TASK BRIEF >>
What you produce should be an exact transcription of the data, minus any pictures.

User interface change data

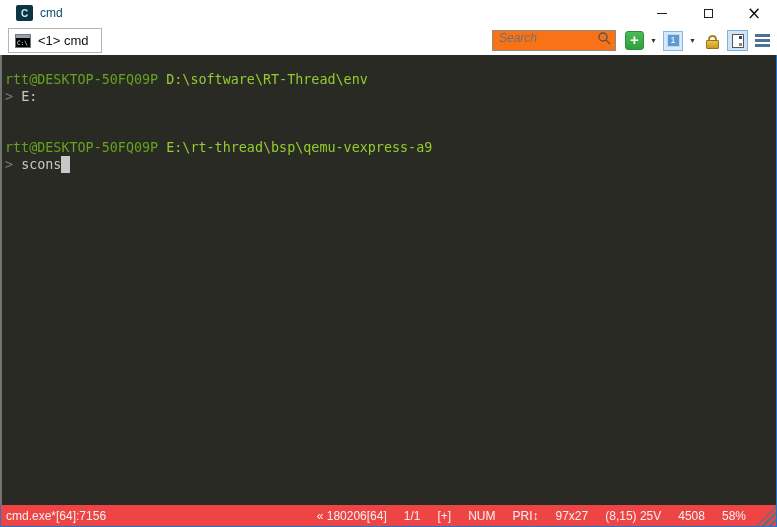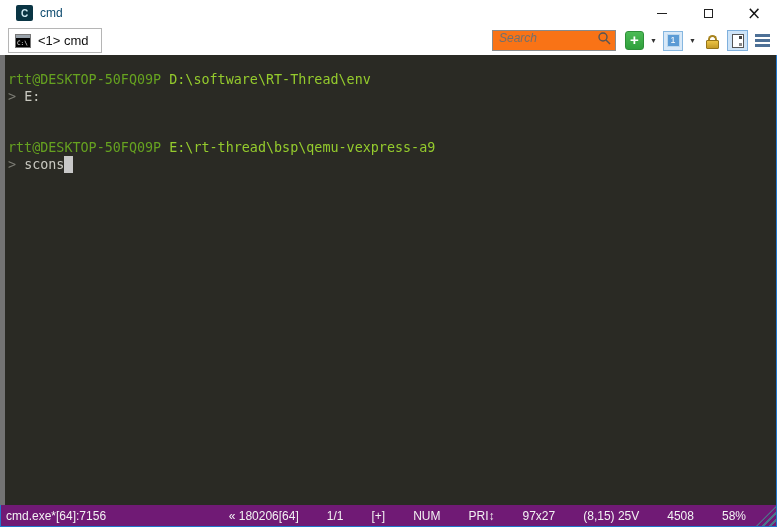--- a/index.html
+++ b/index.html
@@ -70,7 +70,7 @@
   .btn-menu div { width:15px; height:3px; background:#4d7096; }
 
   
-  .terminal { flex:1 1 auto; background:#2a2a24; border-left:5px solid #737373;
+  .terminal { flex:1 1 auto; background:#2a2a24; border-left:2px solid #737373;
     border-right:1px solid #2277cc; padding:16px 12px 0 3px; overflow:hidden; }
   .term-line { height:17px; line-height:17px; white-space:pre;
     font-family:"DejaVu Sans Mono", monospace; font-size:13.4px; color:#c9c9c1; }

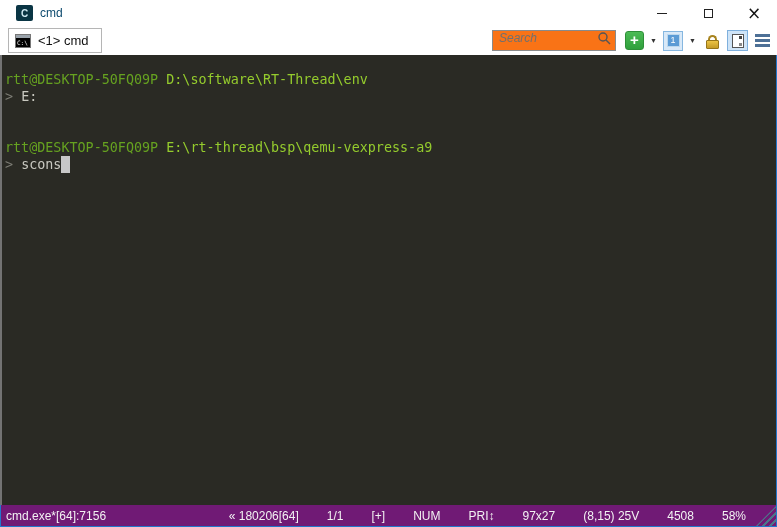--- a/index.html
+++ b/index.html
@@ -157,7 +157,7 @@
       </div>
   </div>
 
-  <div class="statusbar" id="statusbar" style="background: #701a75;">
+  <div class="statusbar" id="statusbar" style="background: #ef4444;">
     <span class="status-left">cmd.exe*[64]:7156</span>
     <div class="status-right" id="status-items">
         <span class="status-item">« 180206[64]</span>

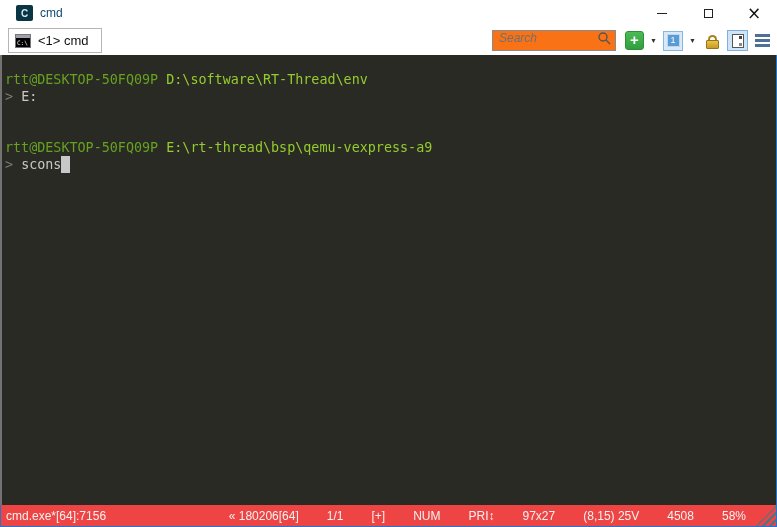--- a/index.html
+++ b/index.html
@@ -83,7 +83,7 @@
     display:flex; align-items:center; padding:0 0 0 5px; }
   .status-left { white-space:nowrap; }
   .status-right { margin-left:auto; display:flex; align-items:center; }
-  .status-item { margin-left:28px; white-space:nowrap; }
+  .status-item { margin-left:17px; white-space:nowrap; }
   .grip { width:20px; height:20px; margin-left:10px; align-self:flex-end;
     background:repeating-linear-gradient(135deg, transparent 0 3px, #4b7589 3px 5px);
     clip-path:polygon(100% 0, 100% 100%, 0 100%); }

ANSWER FOR THE TASK >>
--- a/index.html
+++ b/index.html
@@ -70,7 +70,7 @@
   .btn-menu div { width:15px; height:3px; background:#4d7096; }
 
   
-  .terminal { flex:1 1 auto; background:#2a2a24; border-left:5px solid #737373;
+  .terminal { flex:1 1 auto; background:#2a2a24; border-left:2px solid #737373;
     border-right:1px solid #2277cc; padding:16px 12px 0 3px; overflow:hidden; }
   .term-line { height:17px; line-height:17px; white-space:pre;
     font-family:"DejaVu Sans Mono", monospace; font-size:13.4px; color:#c9c9c1; }

--- a/index.html
+++ b/index.html
@@ -157,7 +157,7 @@
       </div>
   </div>
 
-  <div class="statusbar" id="statusbar" style="background: #701a75;">
+  <div class="statusbar" id="statusbar" style="background: #ef4444;">
     <span class="status-left">cmd.exe*[64]:7156</span>
     <div class="status-right" id="status-items">
         <span class="status-item">« 180206[64]</span>

--- a/index.html
+++ b/index.html
@@ -83,7 +83,7 @@
     display:flex; align-items:center; padding:0 0 0 5px; }
   .status-left { white-space:nowrap; }
   .status-right { margin-left:auto; display:flex; align-items:center; }
-  .status-item { margin-left:28px; white-space:nowrap; }
+  .status-item { margin-left:17px; white-space:nowrap; }
   .grip { width:20px; height:20px; margin-left:10px; align-self:flex-end;
     background:repeating-linear-gradient(135deg, transparent 0 3px, #4b7589 3px 5px);
     clip-path:polygon(100% 0, 100% 100%, 0 100%); }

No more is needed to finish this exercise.